(Source records)
========
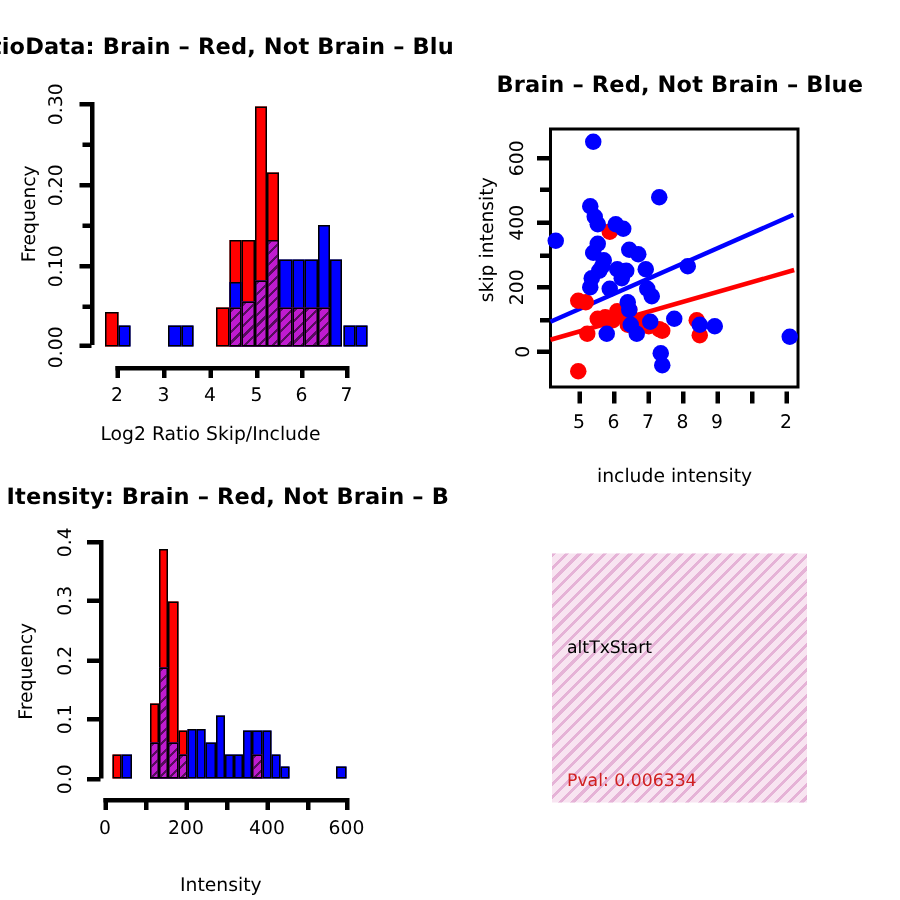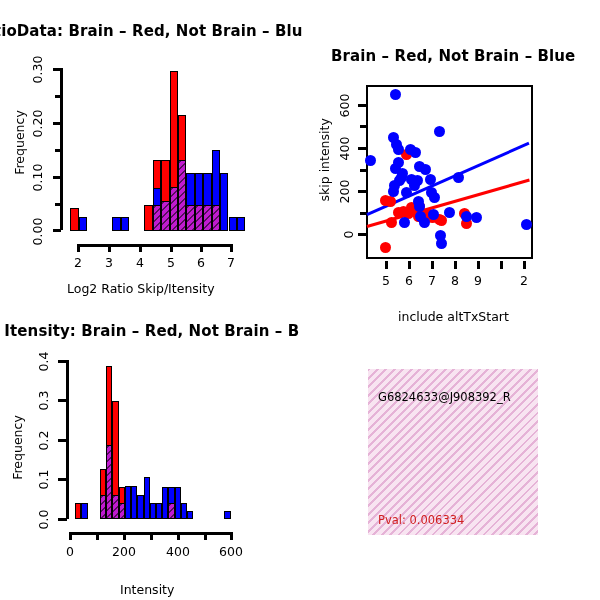--- a/index.html
+++ b/index.html
@@ -67,7 +67,7 @@
 
   <div class="axttl rot90" style="left:-16px;top:135px;width:70px;text-align:center;">Frequency</div>
 
-  <div class="axttl" style="left:67px;top:281px;">Log2 Ratio Skip/Itensity</div>
+  <div class="axttl" style="left:67px;top:281px;">Log2 Ratio Skip/Include</div>
 
   <div class="axline" style="left:60px;top:68px;width:2.6px;height:162px;"></div>
   <div class="tick" style="left:53px;top:68px;width:8px;height:2.6px;"></div>

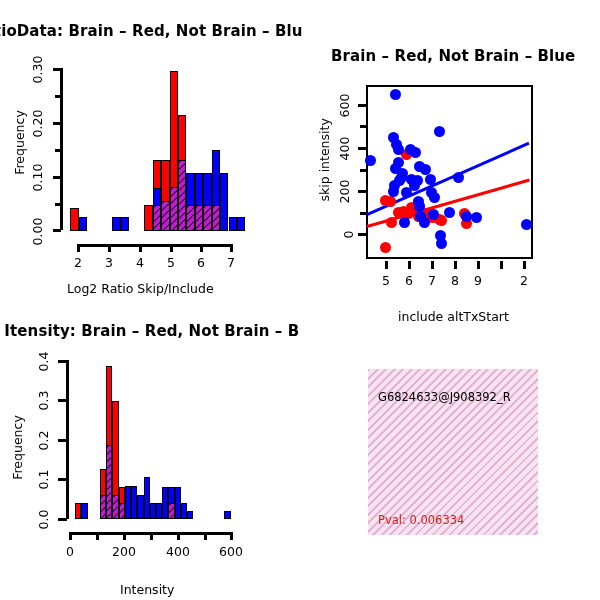--- a/index.html
+++ b/index.html
@@ -135,7 +135,7 @@
   <div class="plot-title" style="left:31px;top:23px;">Brain – Red, Not Brain – Blue</div>
 
   <div class="axttl rot90" style="left:-16px;top:130px;width:80px;text-align:center;">skip intensity</div>
-  <div class="axttl" style="left:98px;top:285px;">include altTxStart</div>
+  <div class="axttl" style="left:98px;top:285px;">include intensity</div>
 
   <div class="scatterbox" style="left:66px;top:61px;height:174px;width:167px;"></div>
 

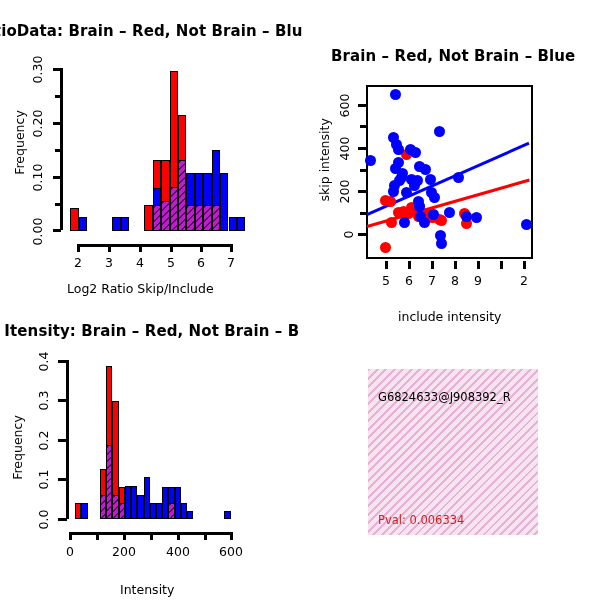--- a/index.html
+++ b/index.html
@@ -296,7 +296,6 @@
 </div>
 
 <div id="info-panel">
-  <div class="info-line" style="top:21px;">G6824633@J908392_R</div>
   <div class="info-line pval" style="top:144px;">Pval: 0.006334</div>
 </div>
 

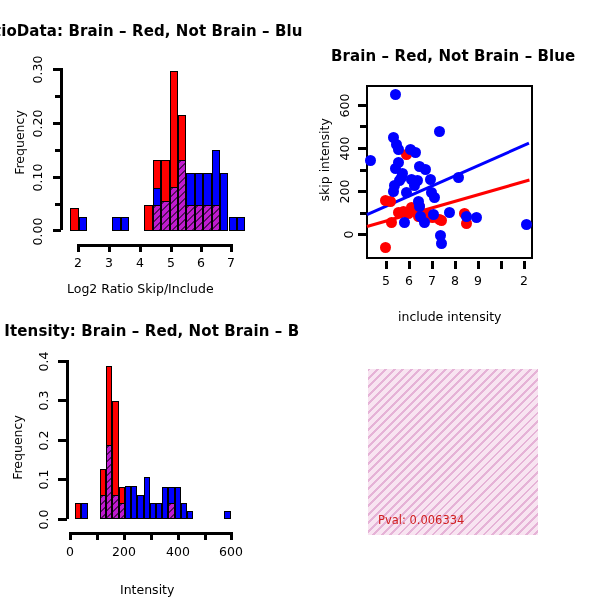--- a/index.html
+++ b/index.html
@@ -296,6 +296,7 @@
 </div>
 
 <div id="info-panel">
+  <div class="info-line" style="top:55px;">altTxStart</div>
   <div class="info-line pval" style="top:144px;">Pval: 0.006334</div>
 </div>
========
- _Work instruction_: Would you mind returning each entry above word for word, skipping the images?

- _Response box_:
--- a/index.html
+++ b/index.html
@@ -67,7 +67,7 @@
 
   <div class="axttl rot90" style="left:-16px;top:135px;width:70px;text-align:center;">Frequency</div>
 
-  <div class="axttl" style="left:67px;top:281px;">Log2 Ratio Skip/Itensity</div>
+  <div class="axttl" style="left:67px;top:281px;">Log2 Ratio Skip/Include</div>
 
   <div class="axline" style="left:60px;top:68px;width:2.6px;height:162px;"></div>
   <div class="tick" style="left:53px;top:68px;width:8px;height:2.6px;"></div>

--- a/index.html
+++ b/index.html
@@ -135,7 +135,7 @@
   <div class="plot-title" style="left:31px;top:23px;">Brain – Red, Not Brain – Blue</div>
 
   <div class="axttl rot90" style="left:-16px;top:130px;width:80px;text-align:center;">skip intensity</div>
-  <div class="axttl" style="left:98px;top:285px;">include altTxStart</div>
+  <div class="axttl" style="left:98px;top:285px;">include intensity</div>
 
   <div class="scatterbox" style="left:66px;top:61px;height:174px;width:167px;"></div>
 

--- a/index.html
+++ b/index.html
@@ -296,7 +296,6 @@
 </div>
 
 <div id="info-panel">
-  <div class="info-line" style="top:21px;">G6824633@J908392_R</div>
   <div class="info-line pval" style="top:144px;">Pval: 0.006334</div>
 </div>
 

--- a/index.html
+++ b/index.html
@@ -296,6 +296,7 @@
 </div>
 
 <div id="info-panel">
+  <div class="info-line" style="top:55px;">altTxStart</div>
   <div class="info-line pval" style="top:144px;">Pval: 0.006334</div>
 </div>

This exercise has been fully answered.